FREMONT, CA: In the past few years, molecular and cellular technologies have emerged to offer rise to the era of single-cell genomics, which enables the simultaneous measurement of genes in thousands of ‘single’ cells from a single specimen. Innovations in microfluidic and molecular cloning technologies have transformed the understanding of complex biological operations by enhancing resolution to a single-cell level. Single-cell sequencing technology has emerged over time, from processing dozens of cells to millions of cells. New methods to well-established models are being found at the single-cell level in medical sciences, and rare cell types are being reported, one after another.

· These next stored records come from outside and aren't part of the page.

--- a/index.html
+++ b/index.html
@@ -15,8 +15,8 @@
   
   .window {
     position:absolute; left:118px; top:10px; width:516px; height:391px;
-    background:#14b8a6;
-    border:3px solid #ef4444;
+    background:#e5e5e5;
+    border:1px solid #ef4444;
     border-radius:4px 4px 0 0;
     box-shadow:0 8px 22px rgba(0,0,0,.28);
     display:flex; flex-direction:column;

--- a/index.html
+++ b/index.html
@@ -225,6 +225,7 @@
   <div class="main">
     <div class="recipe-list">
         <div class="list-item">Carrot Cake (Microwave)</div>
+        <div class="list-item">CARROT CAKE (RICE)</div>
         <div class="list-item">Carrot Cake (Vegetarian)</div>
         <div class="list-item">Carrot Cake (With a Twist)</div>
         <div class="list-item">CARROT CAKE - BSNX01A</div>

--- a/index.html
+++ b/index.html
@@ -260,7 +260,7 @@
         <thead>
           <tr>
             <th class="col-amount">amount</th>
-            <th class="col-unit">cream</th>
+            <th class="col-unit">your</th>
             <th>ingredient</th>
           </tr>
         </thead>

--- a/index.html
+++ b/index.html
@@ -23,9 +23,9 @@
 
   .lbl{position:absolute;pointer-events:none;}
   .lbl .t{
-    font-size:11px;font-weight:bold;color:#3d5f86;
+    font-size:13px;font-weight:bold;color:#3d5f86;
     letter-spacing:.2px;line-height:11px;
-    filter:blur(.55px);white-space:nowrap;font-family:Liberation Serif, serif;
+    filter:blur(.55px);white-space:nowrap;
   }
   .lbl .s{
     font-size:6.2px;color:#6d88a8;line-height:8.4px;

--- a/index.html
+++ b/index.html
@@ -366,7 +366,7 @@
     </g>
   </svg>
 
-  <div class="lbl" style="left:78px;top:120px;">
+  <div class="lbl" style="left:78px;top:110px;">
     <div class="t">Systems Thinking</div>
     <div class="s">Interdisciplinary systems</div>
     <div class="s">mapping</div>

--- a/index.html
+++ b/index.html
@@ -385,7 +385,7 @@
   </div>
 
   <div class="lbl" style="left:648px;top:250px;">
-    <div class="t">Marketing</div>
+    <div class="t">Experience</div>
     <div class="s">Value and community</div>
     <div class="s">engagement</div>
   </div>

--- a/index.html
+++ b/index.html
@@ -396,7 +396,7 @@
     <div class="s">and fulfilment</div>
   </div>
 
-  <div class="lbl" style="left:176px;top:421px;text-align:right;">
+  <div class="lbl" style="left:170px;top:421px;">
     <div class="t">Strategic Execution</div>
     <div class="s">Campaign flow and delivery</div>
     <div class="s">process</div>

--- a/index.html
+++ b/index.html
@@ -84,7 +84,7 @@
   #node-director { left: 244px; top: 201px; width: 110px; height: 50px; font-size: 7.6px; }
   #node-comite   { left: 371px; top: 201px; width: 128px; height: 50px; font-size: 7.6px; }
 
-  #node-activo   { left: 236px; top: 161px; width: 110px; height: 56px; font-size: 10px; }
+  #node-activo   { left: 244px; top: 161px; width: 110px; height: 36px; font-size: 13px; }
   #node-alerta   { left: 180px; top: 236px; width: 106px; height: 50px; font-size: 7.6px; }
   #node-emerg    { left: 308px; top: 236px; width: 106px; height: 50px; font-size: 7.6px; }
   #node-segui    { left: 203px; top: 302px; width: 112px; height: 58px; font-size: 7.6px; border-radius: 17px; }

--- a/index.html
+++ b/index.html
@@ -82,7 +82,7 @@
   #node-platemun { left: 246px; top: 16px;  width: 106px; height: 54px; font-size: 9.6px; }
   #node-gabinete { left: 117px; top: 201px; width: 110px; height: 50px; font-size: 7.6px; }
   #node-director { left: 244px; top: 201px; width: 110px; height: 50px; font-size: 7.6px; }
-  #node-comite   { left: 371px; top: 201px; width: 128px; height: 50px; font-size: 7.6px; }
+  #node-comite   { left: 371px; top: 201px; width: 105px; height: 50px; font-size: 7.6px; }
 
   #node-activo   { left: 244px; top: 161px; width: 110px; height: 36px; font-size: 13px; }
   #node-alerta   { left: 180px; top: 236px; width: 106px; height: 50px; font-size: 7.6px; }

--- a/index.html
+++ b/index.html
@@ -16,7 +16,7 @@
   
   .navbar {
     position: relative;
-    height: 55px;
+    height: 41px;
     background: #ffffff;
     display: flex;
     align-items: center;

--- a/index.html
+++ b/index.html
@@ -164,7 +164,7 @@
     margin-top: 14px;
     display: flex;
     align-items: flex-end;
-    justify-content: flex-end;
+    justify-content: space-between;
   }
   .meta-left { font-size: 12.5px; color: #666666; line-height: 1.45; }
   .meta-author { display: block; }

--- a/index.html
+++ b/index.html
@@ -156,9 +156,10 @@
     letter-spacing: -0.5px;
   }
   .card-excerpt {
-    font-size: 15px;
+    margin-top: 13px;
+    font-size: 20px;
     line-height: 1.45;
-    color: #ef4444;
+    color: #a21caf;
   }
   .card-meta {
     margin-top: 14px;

Technical advancements in single-cell analyses continue to enhance the throughput and analytical dimensions at the spatial and multi-omics levels. G&T-seq and SIDR-seq represent ways for analyzing a single-cell genome and transcriptome in the same cell. CITE-seq can couple protein and transcriptome measurements into a single readout per cell. Advancements in single-cell multi-omics analysis techniques allow people to understand genetic regulation in response to several physiological and
pathological conditions. Single-cell multi-omics analysis at the chromatin, DNA methylation, and transcriptome levels during mouse embryogenesis has offered insights into epigenetic regulation before cell fate decisions.
Powered by single-cell genome analysis techniques, firms can correctly identify cell types, which is vital in developmental biology and cell therapy. The description of cell types will be replaced by cell typing powered by biomarkers and molecular profiles. Recent innovations in single-cell RNA sequencing and spatial transcriptome analyses have massively transformed the understanding of cell types. Several studies employ single-cell sequencing technologies in clinical samples and preclinical models to investigate several pathologic conditions.
Contemporary studies leveraging single-cell sequencing data revealed its versatility concerning clinical perspectives, such as describing tumor microenvironment landscapes, suggesting treatment response, discovering novel biomarkers, disease subcategorization or prognostication, monitoring residual illness after initial treatment, and deciphering the mechanisms of disease initiation and progression.